» **Input records**
================================
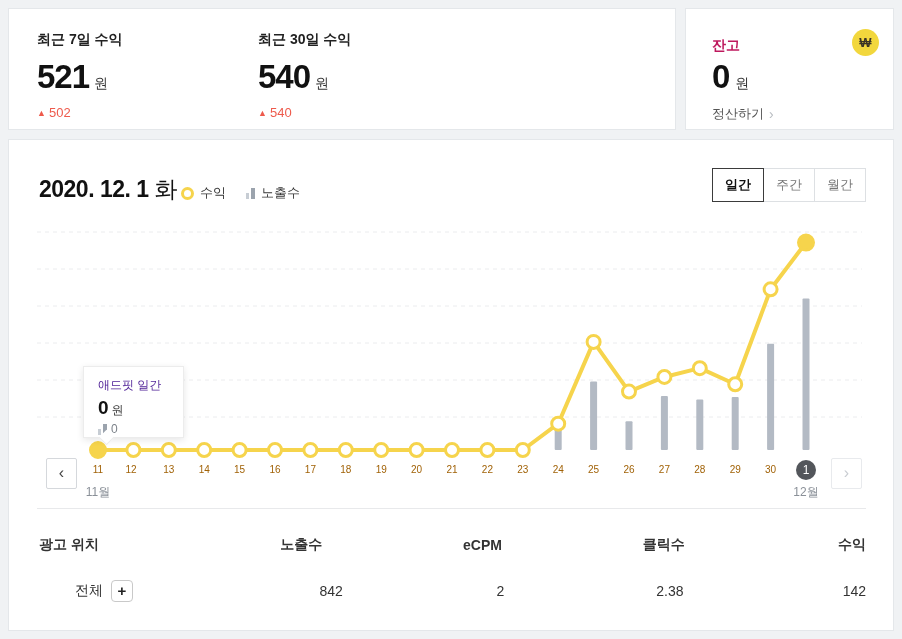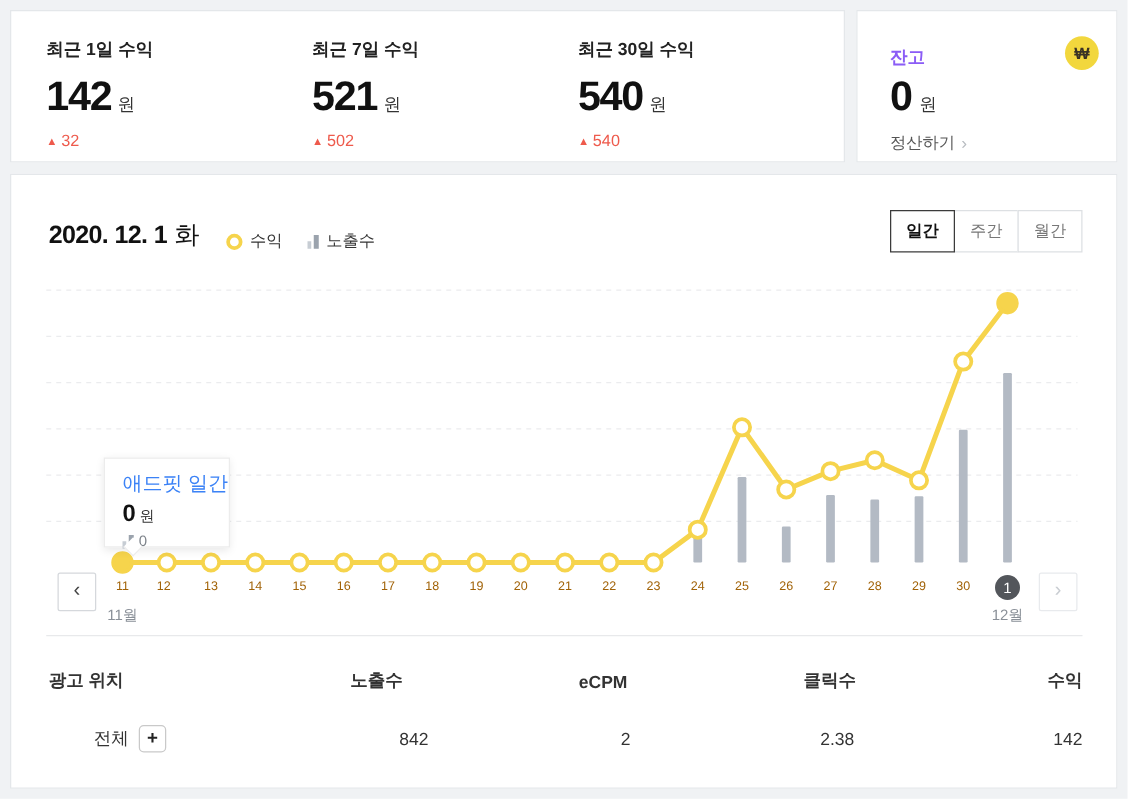--- a/index.html
+++ b/index.html
@@ -94,15 +94,6 @@
 
 <div class="top-row">
   <div class="card stats-card">
-    <div class="stat">
-      <div class="stat-label">최근 1일 수익</div>
-      <div class="stat-value">
-        <span class="num">142</span><span class="unit">원</span>
-      </div>
-      <div class="stat-delta">
-        <span class="tri">▲</span><span>32</span>
-      </div>
-    </div>
     <div class="stat">
       <div class="stat-label">최근 7일 수익</div>
       <div class="stat-value">

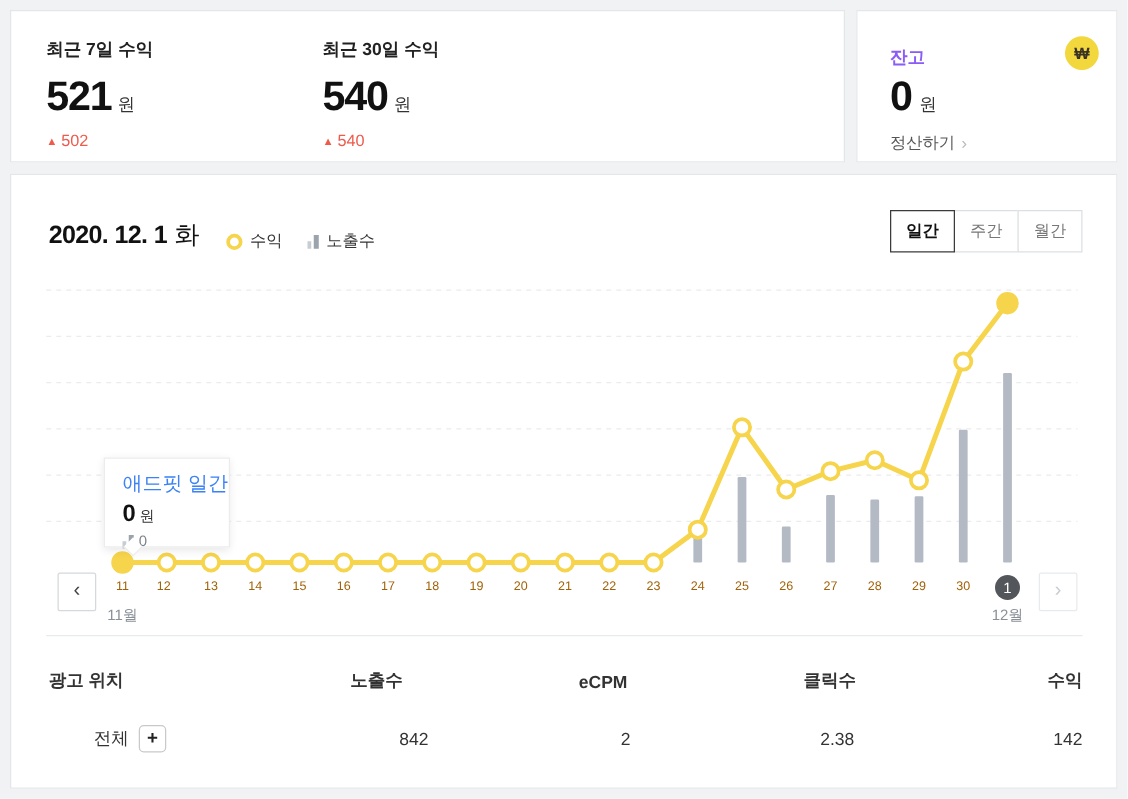--- a/index.html
+++ b/index.html
@@ -24,7 +24,7 @@
 
   .balance-card{flex:1;padding:20px 14px 0 26px;}
   .balance-head{display:flex;justify-content:space-between;align-items:flex-start;}
-  .balance-label{font-size:14px;font-weight:700;color:#8b5cf6;padding-top:8px;}
+  .balance-label{font-size:14px;font-weight:700;color:#be185d;padding-top:8px;}
   .won-badge{width:27px;height:27px;border-radius:50%;background:#f2d73d;color:#3a3325;
     font-size:13px;font-weight:700;display:flex;align-items:center;justify-content:center;}
   .balance-value{margin-top:2px;}

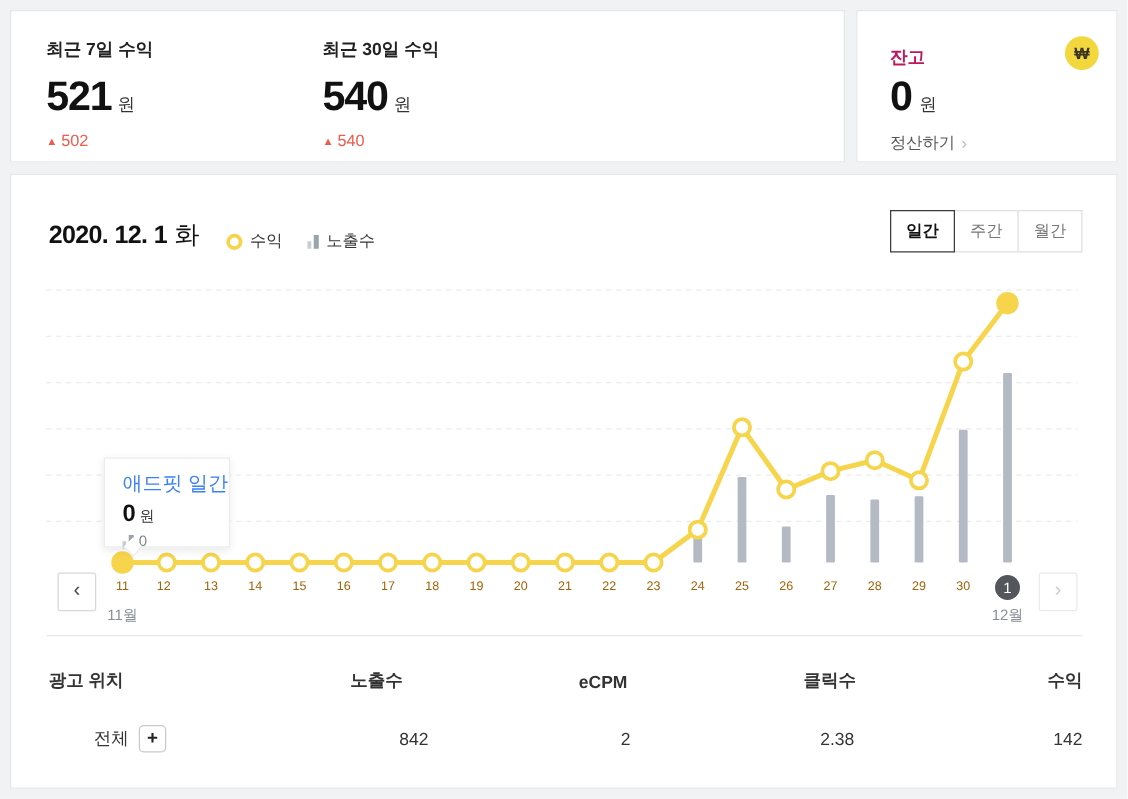--- a/index.html
+++ b/index.html
@@ -36,7 +36,7 @@
   
   .panel{position:absolute;top:139px;left:8px;right:8px;height:492px;background:#fff;
     border:1px solid #e4e7ea;box-sizing:border-box;}
-  .panel-title{position:absolute;left:30px;top:34px;font-size:20px;color:#111;letter-spacing:-0.5px;}
+  .panel-title{position:absolute;left:30px;top:34px;font-size:23px;color:#111;letter-spacing:-0.5px;}
   .panel-title .date{font-weight:700;}
   .panel-title .day{font-weight:400;margin-left:6px;}
   .legend{position:absolute;left:172px;top:44px;display:flex;gap:20px;align-items:center;}

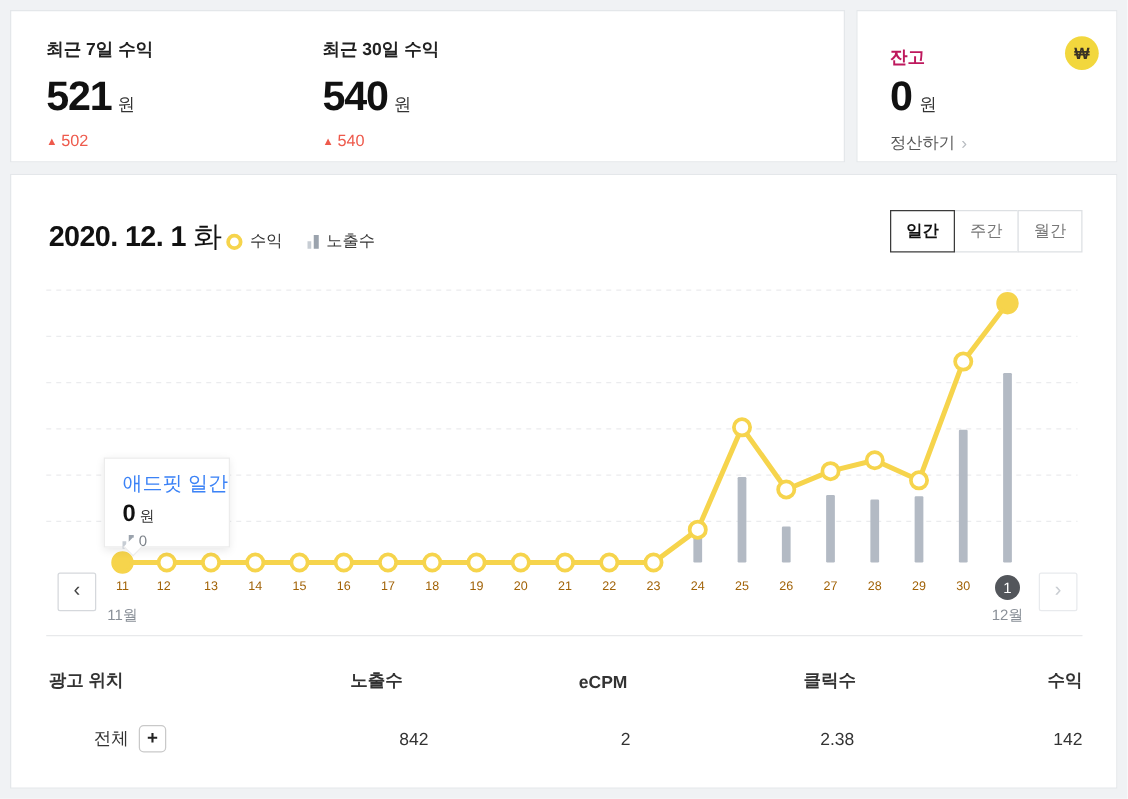--- a/index.html
+++ b/index.html
@@ -70,7 +70,7 @@
     padding:10px 0 0 14px;z-index:3;}
   .tooltip::after{content:'';position:absolute;left:17px;bottom:-6px;width:10px;height:10px;background:#fff;
     border-right:1px solid #ececec;border-bottom:1px solid #ececec;transform:rotate(45deg);}
-  .tt-title{font-size:16px;color:#3b82f6;}
+  .tt-title{font-size:12px;color:#4c1d95;}
   .tt-value{margin-top:3px;}
   .tt-value .num{font-size:19px;font-weight:700;color:#111;}
   .tt-value .unit{font-size:12px;color:#333;margin-left:3px;}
================================
» **Prompt**
Work out the number of lines in the records containing the word "card". Write only that number.

» **Response box**
2